Records for processing
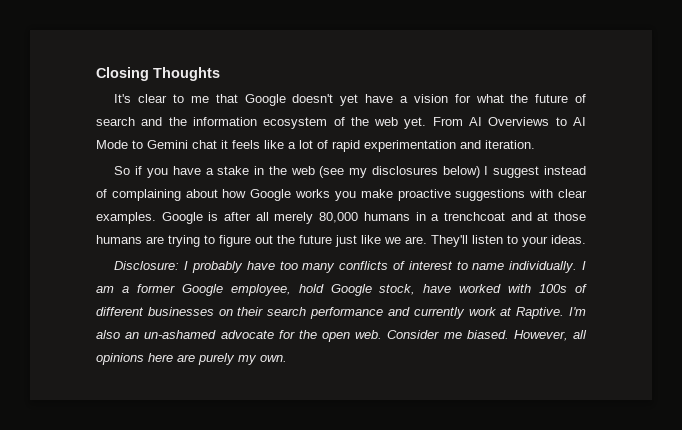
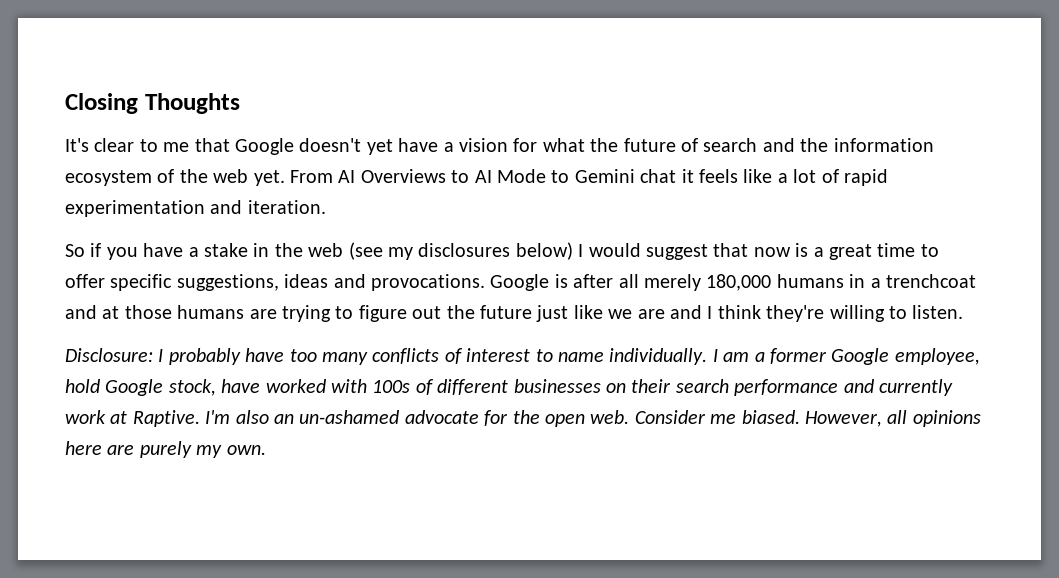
- So if you have a stake in the web (see my disclosures below) I suggest instead of complaining about how Google works you make proactive suggestions with clear examples.
+ So if you have a stake in the web (see my disclosures below) I would suggest that now is a great time to offer specific suggestions, ideas and provocations.
- Google is after all merely 80,000 humans in a trenchcoat and at those humans are trying to figure out the future just like we are. They'll listen to your ideas.
+ Google is after all merely 180,000 humans in a trenchcoat and at those humans are trying to figure out the future just like we are and I think they're willing to listen.

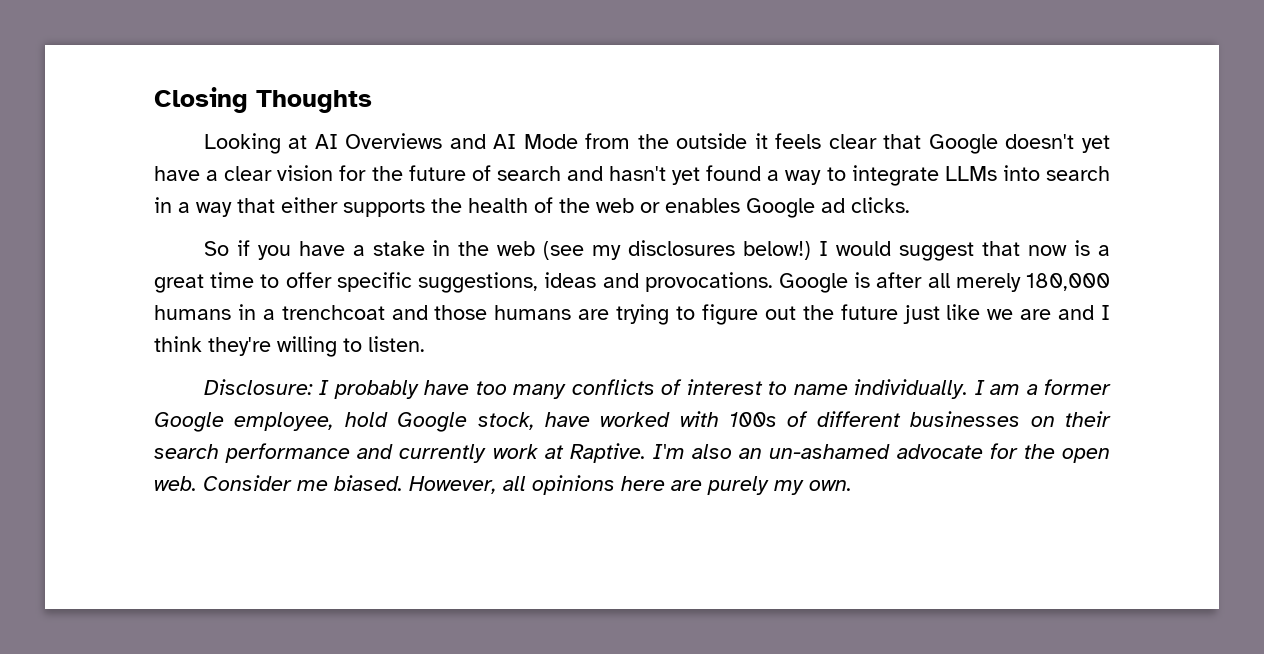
- It's clear to me that Google doesn't yet have a vision for what the future of search and the information ecosystem of the web yet. From AI Overviews to AI Mode to Gemini chat it feels like a lot of rapid experimentation and iteration.
+ Looking at AI Overviews and AI Mode from the outside it feels clear that Google doesn't yet have a clear vision for the future of search and hasn't yet found a way to integrate LLMs into search in a way that either supports the health of the web or enables Google ad clicks.
- So if you have a stake in the web (see my disclosures below) I would suggest that now is a great time to offer specific suggestions, ideas and provocations.
+ So if you have a stake in the web (see my disclosures below!) I would suggest that now is a great time to offer specific suggestions, ideas and provocations.
- Google is after all merely 180,000 humans in a trenchcoat and at those humans are trying to figure out the future just like we are and I think they're willing to listen.
+ Google is after all merely 180,000 humans in a trenchcoat and those humans are trying to figure out the future just like we are and I think they're willing to listen.

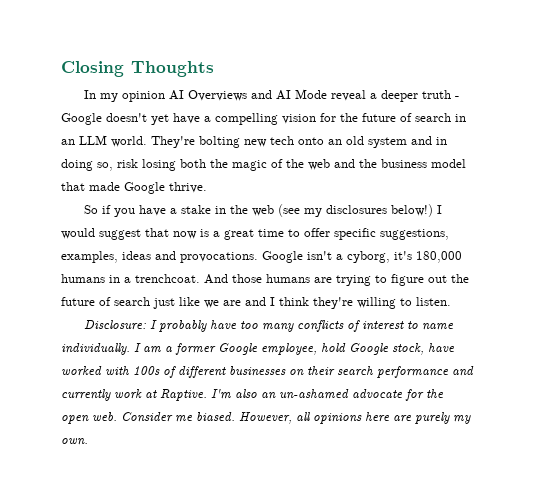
- Looking at AI Overviews and AI Mode from the outside it feels clear that Google doesn't yet have a clear vision for the future of search and hasn't yet found a way to integrate LLMs into search in a way that either supports the health of the web or enables Google ad clicks.
+ In my opinion AI Overviews and AI Mode reveal a deeper truth - Google doesn't yet have a compelling vision for the future of search in an LLM world. They're bolting new tech onto an old system and in doing so, risk losing both the magic of the web and the business model that made Google thrive.
- I would suggest that now is a great time to offer specific suggestions, ideas and provocations.
+ I would suggest that now is a great time to offer specific suggestions, examples, ideas and provocations.
- Google is after all merely 180,000 humans in a trenchcoat and those humans are trying to figure out the future just like we are and I think they're willing to listen.
+ Google isn't a cyborg, it's 180,000 humans in a trenchcoat. And those humans are trying to figure out the future of search just like we are and I think they're willing to listen.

Task prompt
Throughout the data above, report every line that contains the string "outside".

Task answer
+ Looking at AI Overviews and AI Mode from the outside it feels clear that Google doesn't yet have a clear vision for the future of search and hasn't yet found a way to integrate LLMs into search in a way that either supports the health of the web or enables Google ad clicks.
- Looking at AI Overviews and AI Mode from the outside it feels clear that Google doesn't yet have a clear vision for the future of search and hasn't yet found a way to integrate LLMs into search in a way that either supports the health of the web or enables Google ad clicks.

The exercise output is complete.